A decade ago, lawsuits against the department tended to deal with guards beating inmates and serial rapes at a women's prison, Stokes said. Now, he said, he gets calls about extortion and gang beatings and killings.

"There are ways to control gang violence," Stokes said. "They're just not doing it."

Under an initiative by Gov. Nathan Deal that was sponsored by Neal, the Corrections Department since 2010 has pumped extra resources into an effort to reduce lengthy sentences for less violent offenders. Now prison populations in Georgia that historically have been higher than most of the nation have started to decrease.

In 2009, state prisons held 59,650 inmates.

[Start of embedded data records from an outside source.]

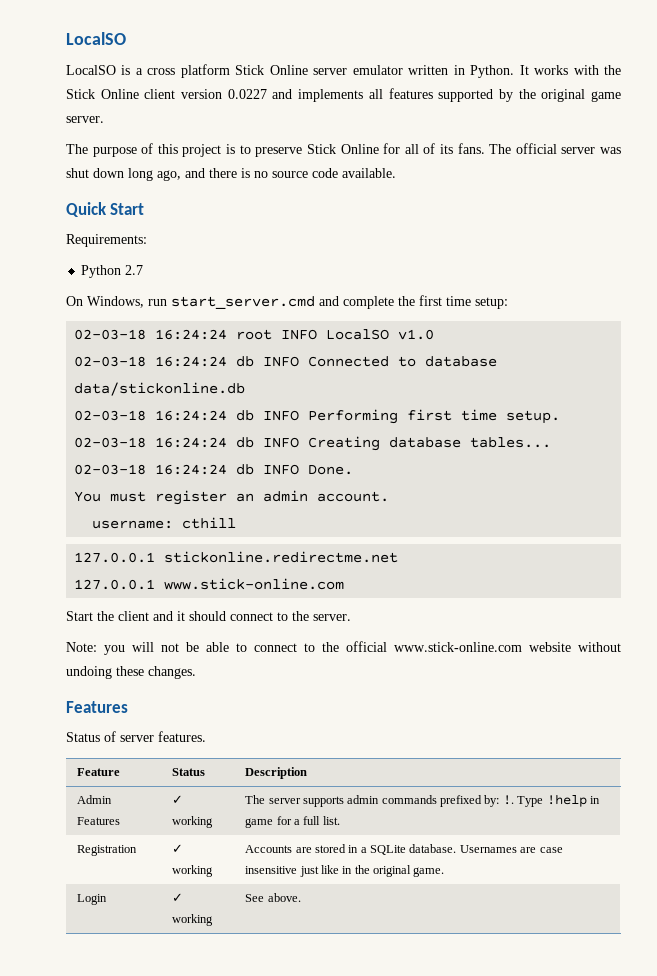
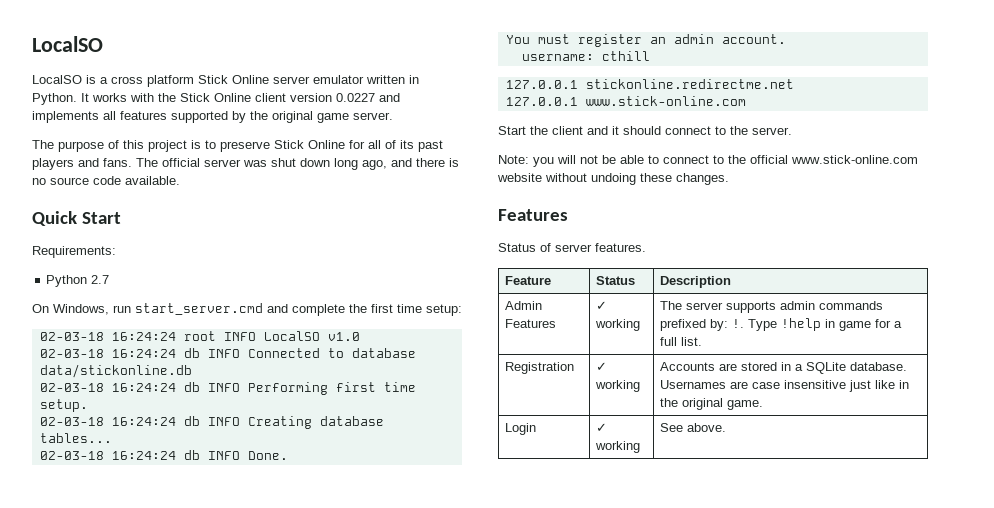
- The purpose of this project is to preserve Stick Online for all of its fans.
+ The purpose of this project is to preserve Stick Online for all of its past players and fans.

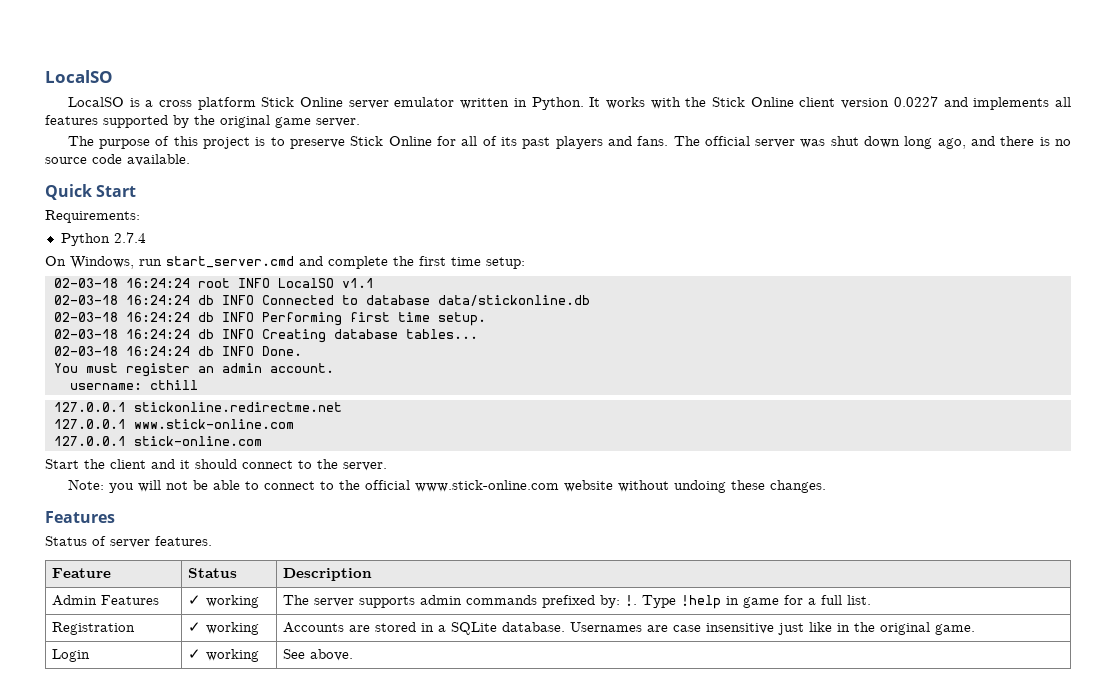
- Python 2.7
+ Python 2.7.4
- 02-03-18 16:24:24 root INFO LocalSO v1.0
+ 02-03-18 16:24:24 root INFO LocalSO v1.1
+ 127.0.0.1 stick-online.com

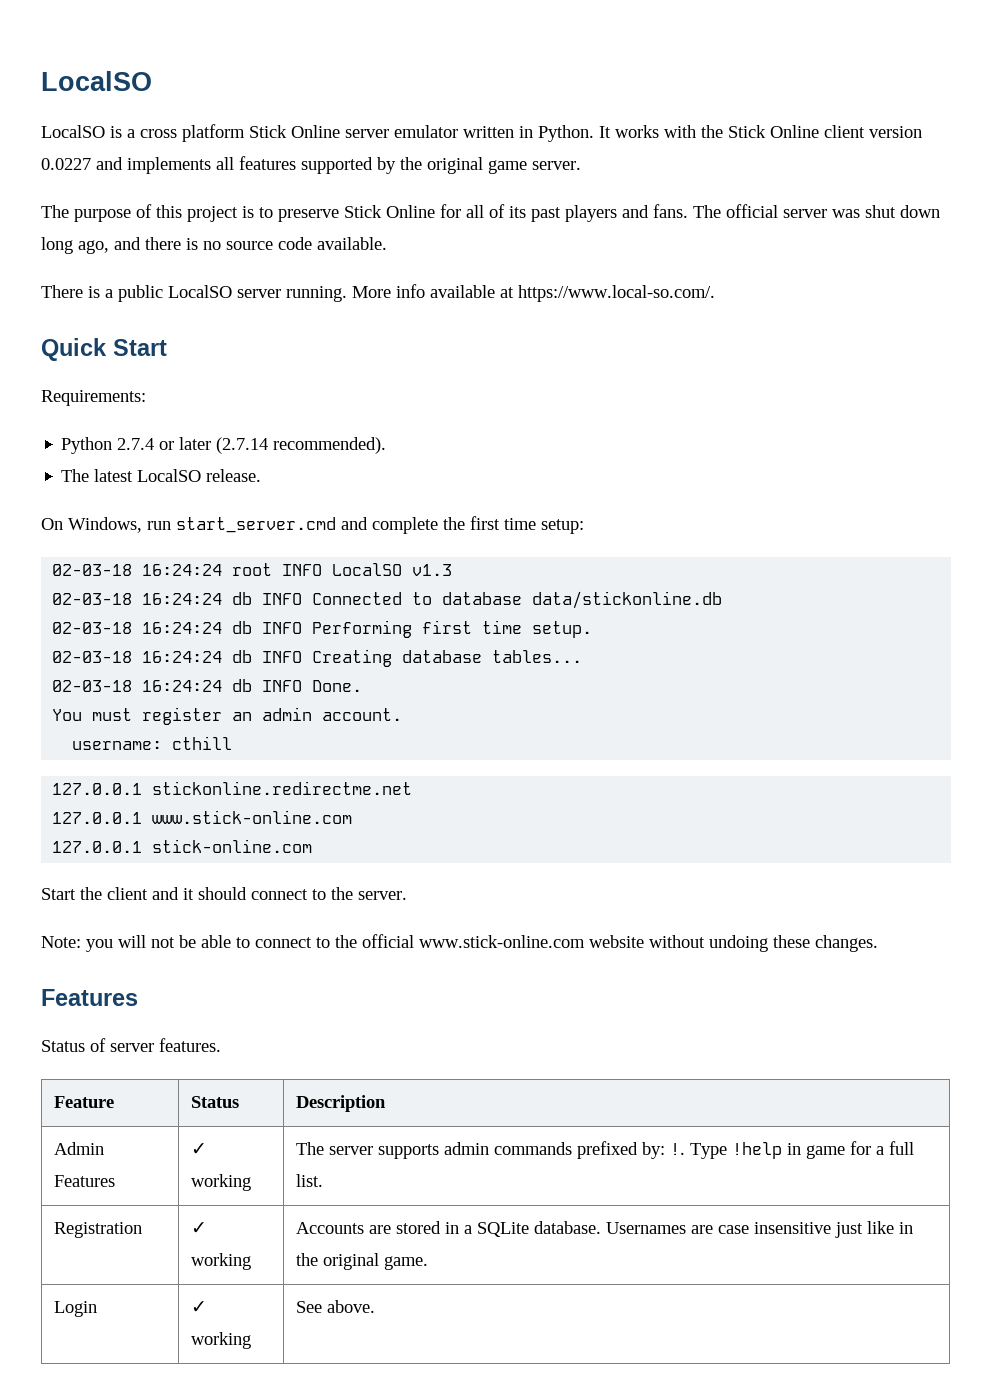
+ There is a public LocalSO server running. More info available at https://www.local-so.com/.
- Python 2.7.4
+ Python 2.7.4 or later (2.7.14 recommended).
+ The latest LocalSO release.
- 02-03-18 16:24:24 root INFO LocalSO v1.1
+ 02-03-18 16:24:24 root INFO LocalSO v1.3

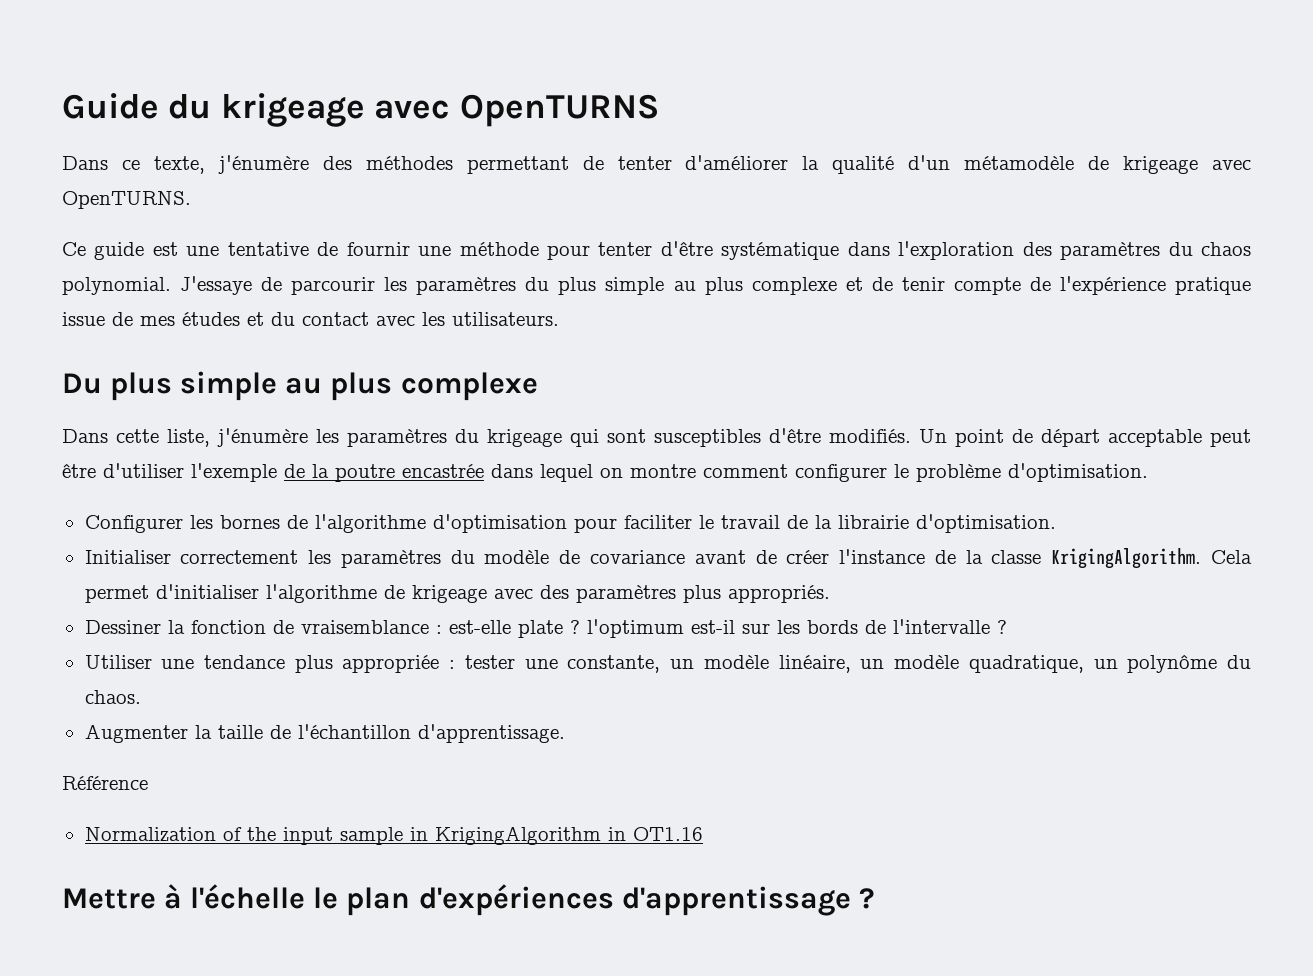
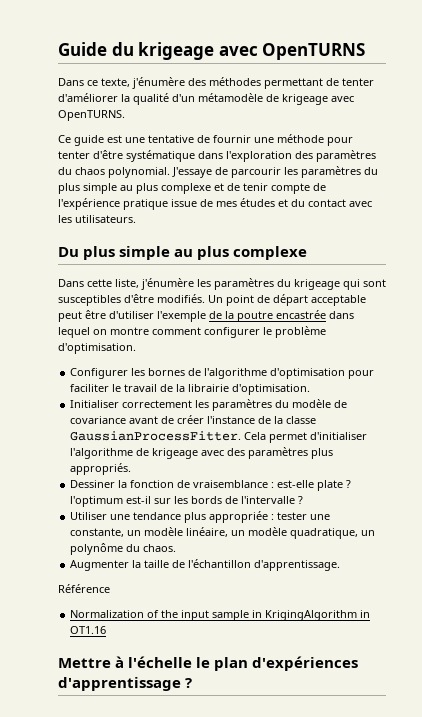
- Initialiser correctement les paramètres du modèle de covariance avant de créer l'instance de la classe KrigingAlgorithm.
+ Initialiser correctement les paramètres du modèle de covariance avant de créer l'instance de la classe GaussianProcessFitter.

In 2012 that had declined to 57,780 inmates.

At the same time, the department has closed six minimum- or medium-security prisons and one women's maximum security prison, saving more money.

But corrections employees say this meant some of the higher security prisons where more violent prisoners are housed, such as Hays, had to take in more prisoners.

At Hays, current and former guards also blame corrections administrators for the increase in violence. They point to poor leadership decisions, such as letting inmates control the dorms, not conducting regular shakedowns because of staff shortages or warning inmates in advance of searches and ignoring gang problems.

Bob Digges, a retired Hays officer whose primary job was collecting gang intelligence, said something is wrong at the prison today.

"If you've got that many gang-related killings and it's that easy to get access [to cellphones], there's a problem someplace," he said.

California corrections consultant Daniel Vasquez said all these warning signs added together at Hays show the federal government should get involved.

"If all that is happening, you have a morally corrupt Department of Corrections," he said.

One lawmaker asks why the state continues to pump more than a billion dollars a year into corrections while the numbers show the prisons are growing more violent.

State lawmakers have been funneling money to the Department of Corrections for multiple rehabilitation programs, said state Rep. Tom Weldon, R-Ringgold, who is on the appropriations public safety committee.

Yet, he said, "all that other stuff doesn't matter unless you have law and order."